Building on the preceding example, if time is a fixed variable and there is no audio available, there may be four proposed quarter-screen messages with weights W11=35, W2,1=45, W3,1=86, and W4,1=24, two proposed half-screen messages with weights W1,2=70 and W3,2=132, and one proposed full-screen message with weight W1,4=126, where Wa,b signifies the weight of message style a in a zone of size b, with a further constraint that the same message style may not be used twice in the same layout. In this case, the maximum weight of layout A may be 126 for a full-screen layout of message style 1; the maximum weight of layout B may be 212 for two quarter-screen messages M1 and M2 and one half-screen message M3; and the maximum weight of layout C may be 190 as the combined weight for each quarter-screen message. Accordingly, the dynamic messaging program 150 may select the described maximum-weight layout instance of layout style B as the selected layout.
In an alternate embodiment, the optimal layout may be selected based on a modified total weight. For example, a modified total weight of a layout may be the sum of weights of the messages in the layout minus five points per occasion on which the layout has been used in the past ten minutes. Alternatively, a modified total weight may be determined based on a process of artificial intelligence based on the weights of the messages in the layout, the contents of the messages, and collected information.

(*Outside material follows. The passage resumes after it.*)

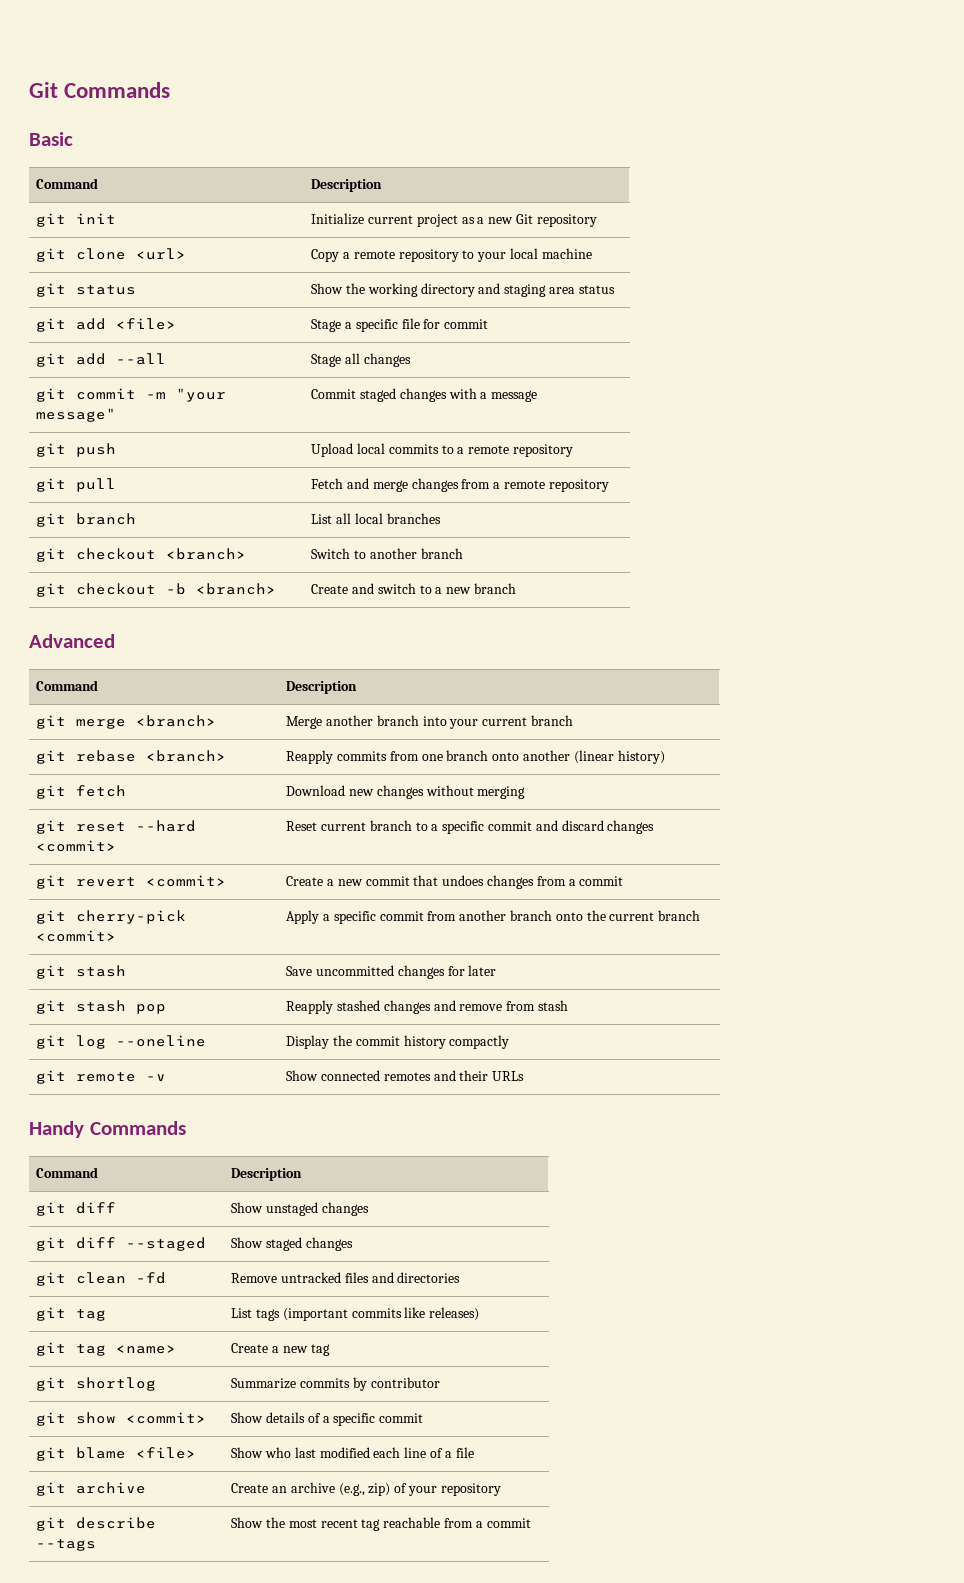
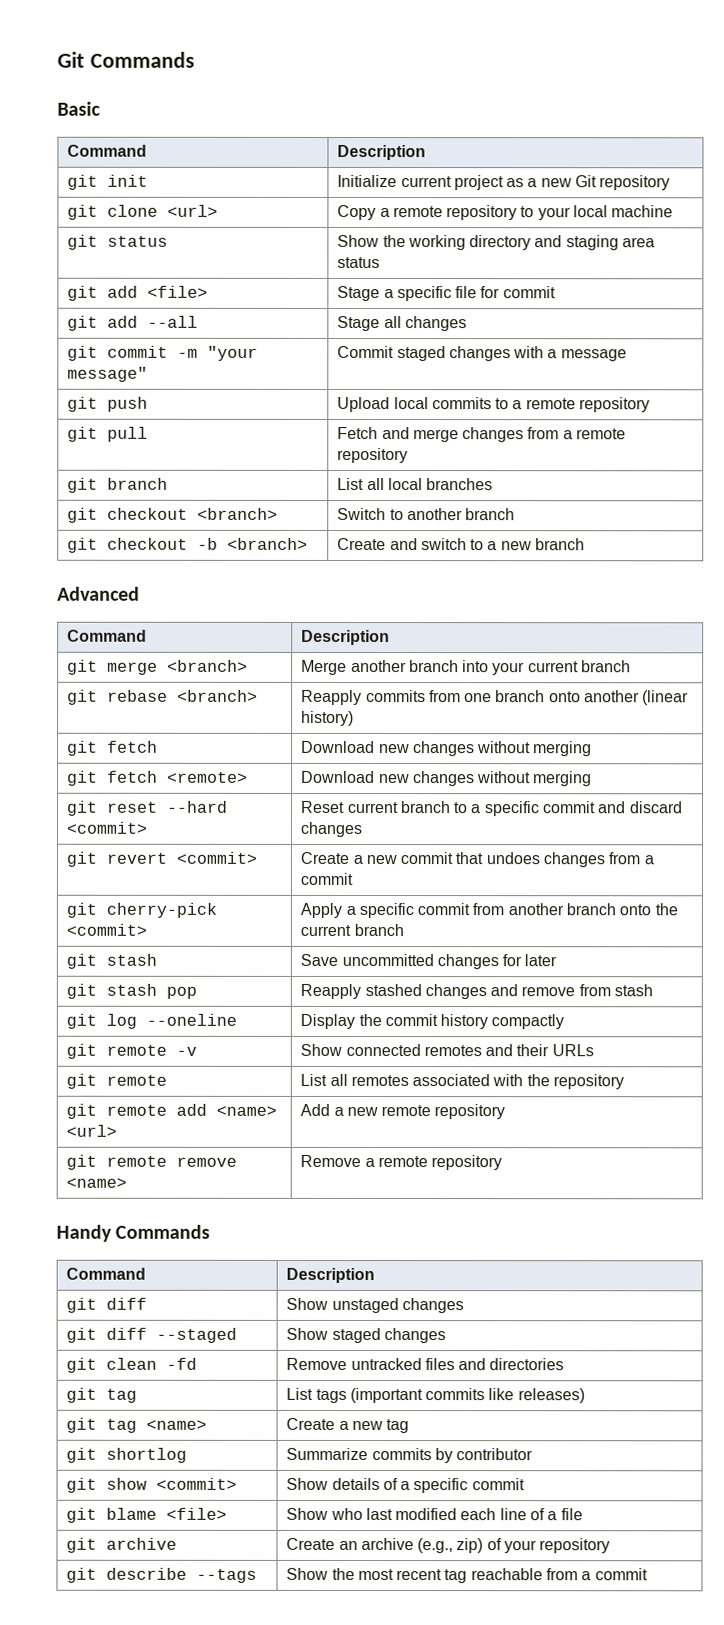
+ git fetch <remote> | Download new changes without merging
+ git remote | List all remotes associated with the repository
+ git remote add <name> <url> | Add a new remote repository
+ git remote remove <name> | Remove a remote repository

The optimal layout may include fixed, always-present messages. For example, the optimal layout may include a permanent digital clock in the top left corner.
Next, at 210 the dynamic messaging program 150 presents the optimal layout dynamically. Presenting the optimal layout may include displaying the optimal layout on one or more displays, playing audio on one or more speakers, or synchronizing audio to video contents of a message.
A layout may refresh at predetermined intervals, such as once per second or once every six seconds; continuously; very frequently or substantially continuously, such as once every millisecond; or in response to any change in any factor described above. Refreshing a layout may cause a new layout to be displayed instantly, or through an animation.
Presenting an optimal layout may include animating a change in a layout. For example, if an optimal layout shows flight information for four trains, and the next optimal layout cycles out the top message and brings in a new message, the existing layout may slide upwards and the new message may slide in from the bottom. Animations may include moving, resizing, flipping, spinning, fading or transforming messages.
It may be appreciated that
The descriptions of the various embodiments of the present invention have been presented for purposes of illustration, but are not intended to be exhaustive or limited to the embodiments disclosed. Many modifications and variations will be apparent to those of ordinary skill in the art without departing from the scope of the described embodiments. The terminology used herein was chosen to best explain the principles of the embodiments, the practical application or technical improvement over technologies found in the marketplace, or to enable others of ordinary skill in the art to understand the embodiments disclosed herein.